** Opening Input block **

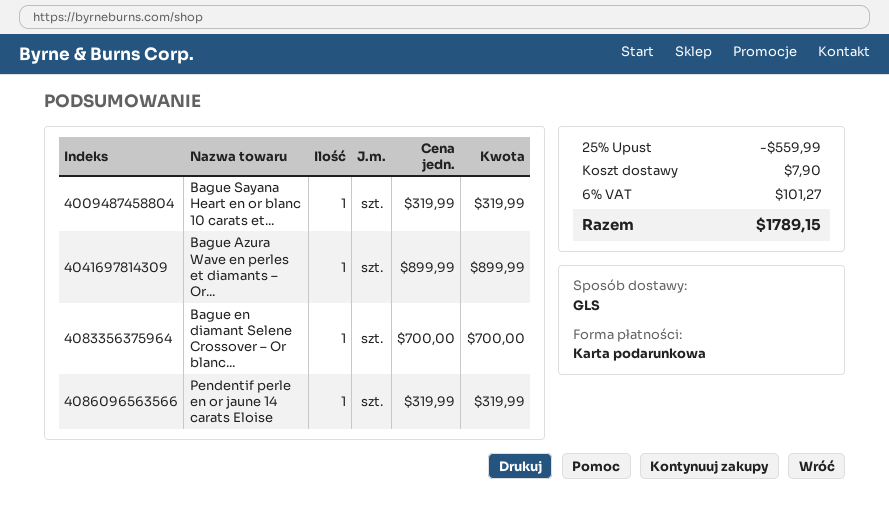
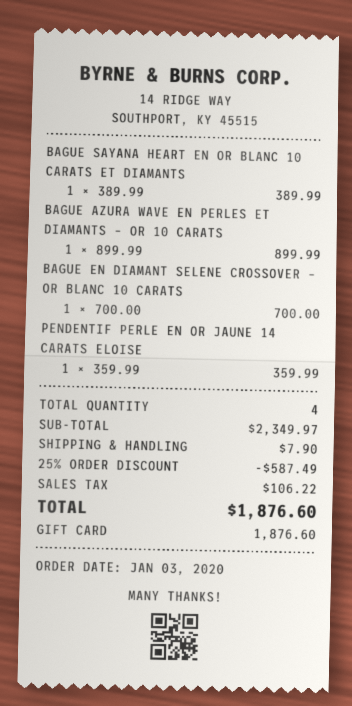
Bague Sayana Heart en or blanc 10 carats et...: 1 x 319.99 = 319.99 -> 1 x 389.99 = 389.99
Pendentif perle en or jaune 14 carats Eloise: 1 x 319.99 = 319.99 -> 1 x 359.99 = 359.99
discount: 25% = 559.99 -> 25% = 587.49
tax: 101.27 -> 106.22
total: 1789.15 -> 1876.60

** Closing Input block **

▶ **Exercise instructions**:
Scan the preceding listing for the string "carats" and copy every line where it occurs.

▶ **Written answer**:
Bague Sayana Heart en or blanc 10 carats et...: 1 x 319.99 = 319.99 -> 1 x 389.99 = 389.99
Pendentif perle en or jaune 14 carats Eloise: 1 x 319.99 = 319.99 -> 1 x 359.99 = 359.99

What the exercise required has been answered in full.